-- EXERCISE --
Retype every record exactly. Skip the images.

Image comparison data

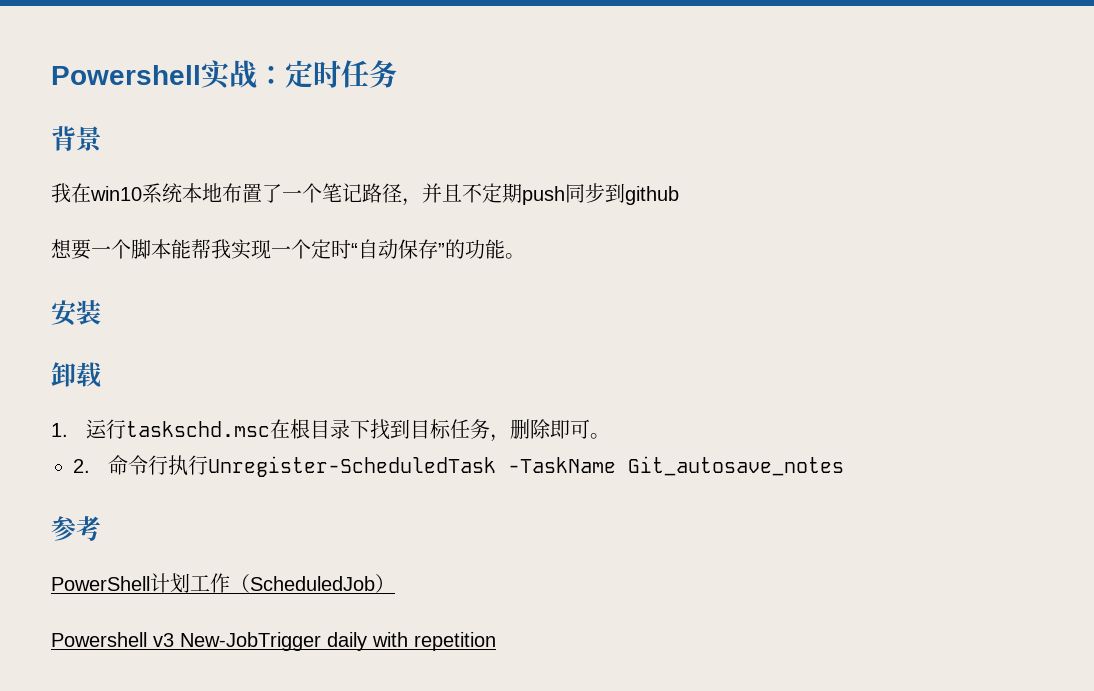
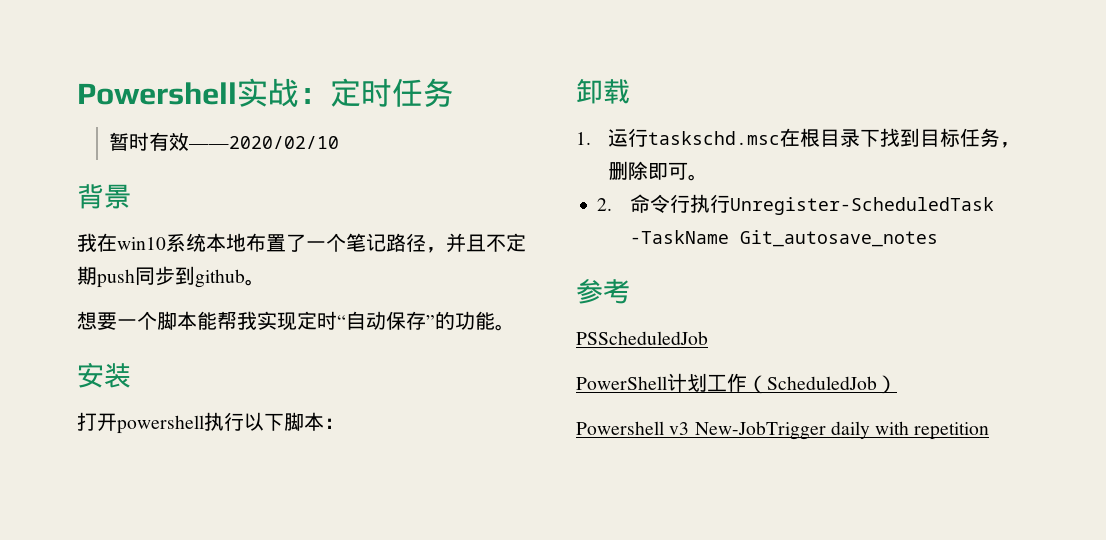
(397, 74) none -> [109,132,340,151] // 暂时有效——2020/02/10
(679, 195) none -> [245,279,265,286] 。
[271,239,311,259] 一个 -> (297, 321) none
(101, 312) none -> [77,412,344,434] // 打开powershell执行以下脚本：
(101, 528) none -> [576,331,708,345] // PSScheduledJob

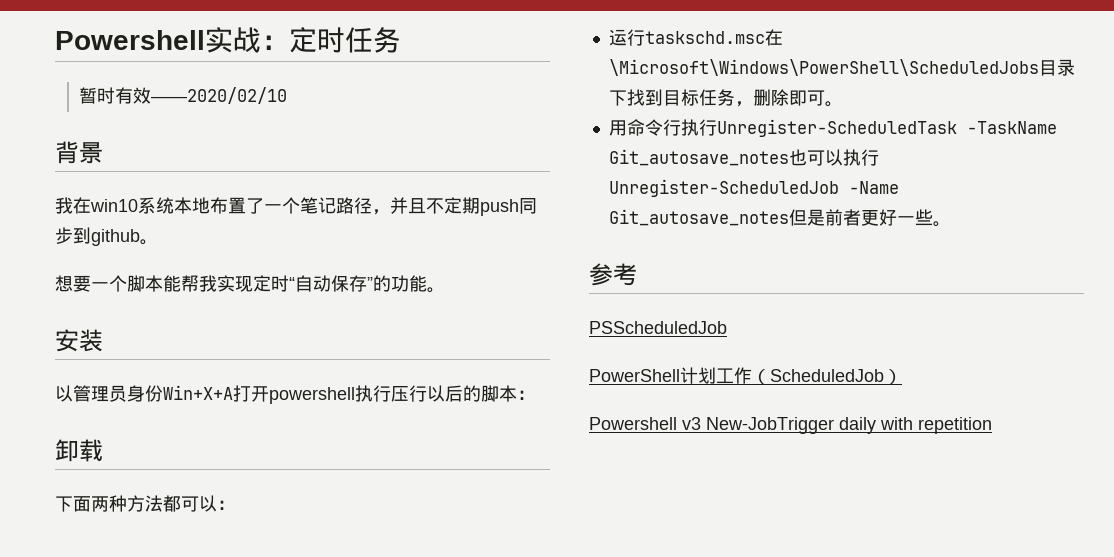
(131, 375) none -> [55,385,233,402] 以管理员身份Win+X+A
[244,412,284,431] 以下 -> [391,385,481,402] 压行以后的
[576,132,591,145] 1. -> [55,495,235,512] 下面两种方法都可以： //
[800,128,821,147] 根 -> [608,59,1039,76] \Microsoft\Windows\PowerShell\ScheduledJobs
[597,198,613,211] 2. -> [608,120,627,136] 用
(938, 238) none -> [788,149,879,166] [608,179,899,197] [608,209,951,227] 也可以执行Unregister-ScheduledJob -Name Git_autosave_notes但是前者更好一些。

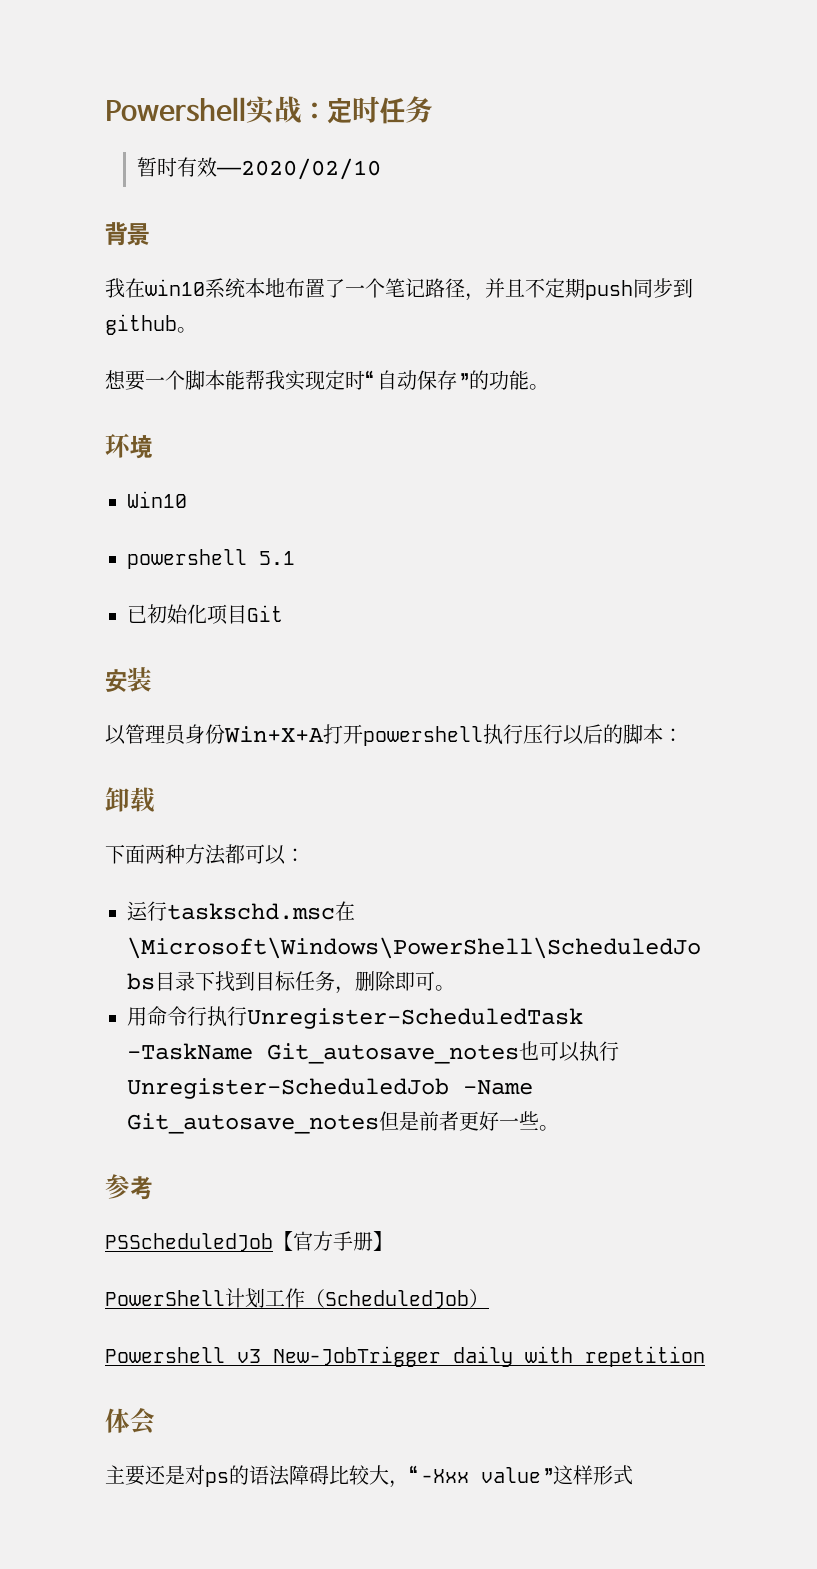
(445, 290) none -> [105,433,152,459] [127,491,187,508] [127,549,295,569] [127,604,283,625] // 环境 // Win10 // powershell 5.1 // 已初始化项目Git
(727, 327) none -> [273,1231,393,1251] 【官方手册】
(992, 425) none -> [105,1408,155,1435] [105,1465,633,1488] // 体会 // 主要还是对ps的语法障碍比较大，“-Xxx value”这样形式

-- EXERCISE RESPONSE --
(397, 74) none -> [109,132,340,151] // 暂时有效——2020/02/10
(679, 195) none -> [245,279,265,286] 。
[271,239,311,259] 一个 -> (297, 321) none
(101, 312) none -> [77,412,344,434] // 打开powershell执行以下脚本：
(101, 528) none -> [576,331,708,345] // PSScheduledJob

(131, 375) none -> [55,385,233,402] 以管理员身份Win+X+A
[244,412,284,431] 以下 -> [391,385,481,402] 压行以后的
[576,132,591,145] 1. -> [55,495,235,512] 下面两种方法都可以： //
[800,128,821,147] 根 -> [608,59,1039,76] \Microsoft\Windows\PowerShell\ScheduledJobs
[597,198,613,211] 2. -> [608,120,627,136] 用
(938, 238) none -> [788,149,879,166] [608,179,899,197] [608,209,951,227] 也可以执行Unregister-ScheduledJob -Name Git_autosave_notes但是前者更好一些。

(445, 290) none -> [105,433,152,459] [127,491,187,508] [127,549,295,569] [127,604,283,625] // 环境 // Win10 // powershell 5.1 // 已初始化项目Git
(727, 327) none -> [273,1231,393,1251] 【官方手册】
(992, 425) none -> [105,1408,155,1435] [105,1465,633,1488] // 体会 // 主要还是对ps的语法障碍比较大，“-Xxx value”这样形式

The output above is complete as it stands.